Originally Posted by
esbo
This is probably why I don't use a debugger, it is easy to get bogged down in the detail,
it is usually better to step back and think about what is going on and often quicker, also
I have known programs which run fine when you compile in debug mode but crash when you
compile it normally!
I manage on a few debug printf statements, more thought, less data which is better than
megabytes of data but little thought about what might be wrong!
Well, we've really strayed from the matter at hand thanks to esbo entirely. Somehow, now we're stuck discussing what you feel to be proper practice. We may as well discuss it somewhat seriously. Maybe we'll change your mind one of these days.
Originally Posted by
esbo
I have known programs which run fine when you compile in debug mode but crash when you compile it normally!
I have
written programs which run fine when you compile in debug mode but crash when you compile it normally!
Fixed!
On the whole I imagine that these programs are simply poorly written on your part. The whole purpose of debug mode is to find and fix problems; I can't imagine why it's okay to do it bass ackwards and expect that a release build makes it possible to encounter all the bugs you sneak in. I mean, I depend on my debugger to break execution when the program is about to crash. At least I likely know the area of the problem after that.

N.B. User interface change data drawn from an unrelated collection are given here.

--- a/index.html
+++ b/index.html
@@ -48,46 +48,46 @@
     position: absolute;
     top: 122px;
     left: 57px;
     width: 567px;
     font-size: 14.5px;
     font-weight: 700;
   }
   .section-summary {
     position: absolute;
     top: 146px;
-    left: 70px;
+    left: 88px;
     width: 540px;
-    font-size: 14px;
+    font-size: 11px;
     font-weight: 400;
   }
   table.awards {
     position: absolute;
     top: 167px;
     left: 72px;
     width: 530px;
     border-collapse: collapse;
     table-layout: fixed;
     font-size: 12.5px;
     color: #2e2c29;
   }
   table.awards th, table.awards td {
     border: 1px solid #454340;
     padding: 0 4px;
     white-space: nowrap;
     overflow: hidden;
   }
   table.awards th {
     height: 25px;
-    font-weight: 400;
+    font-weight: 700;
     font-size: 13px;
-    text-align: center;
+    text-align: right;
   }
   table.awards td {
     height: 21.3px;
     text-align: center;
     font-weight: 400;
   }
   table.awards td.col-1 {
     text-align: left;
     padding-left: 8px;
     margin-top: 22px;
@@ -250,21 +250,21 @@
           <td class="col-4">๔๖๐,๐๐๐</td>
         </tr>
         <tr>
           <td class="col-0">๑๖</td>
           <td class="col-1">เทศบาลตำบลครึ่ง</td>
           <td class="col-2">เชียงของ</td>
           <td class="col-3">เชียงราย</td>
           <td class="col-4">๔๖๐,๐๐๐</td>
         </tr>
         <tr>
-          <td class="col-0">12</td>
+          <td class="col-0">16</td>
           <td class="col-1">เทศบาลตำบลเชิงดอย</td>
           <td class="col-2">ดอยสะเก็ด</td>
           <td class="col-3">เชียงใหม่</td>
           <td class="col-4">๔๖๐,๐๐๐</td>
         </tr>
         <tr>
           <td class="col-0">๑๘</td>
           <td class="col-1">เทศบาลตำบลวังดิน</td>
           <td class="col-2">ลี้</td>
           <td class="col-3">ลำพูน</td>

I'm not really against people stepping back and thinking, as you noted, but programmers who deserve to be employed already learn to do that. You're also endorsing a system of development that saps their productivity:
The whole notion that you can effectively debug a large project with printf's seems like a bit of a fallacy to me. I can't imagine working on even an open source project where volunteers were depending on printf to bump into errors. To track down a segmentation fault somewhere without the aid of another tool, for example, you would have to bloat your part of the code base considerably with printf calls and write sufficient wrappers for them so all those extra calls aren't compiled at all when you want to release. You probably won't agree with me here, but that seems like an excellent way to tack on kilos of useless information to your intermediate executables. Such a waste of effort! Because even after all of that you still have to hope that you made an appropriate guess at the problem area, then actually fix it.
I'm assuming one hell of a bug, but they happen to people and programmers quite indiscriminately.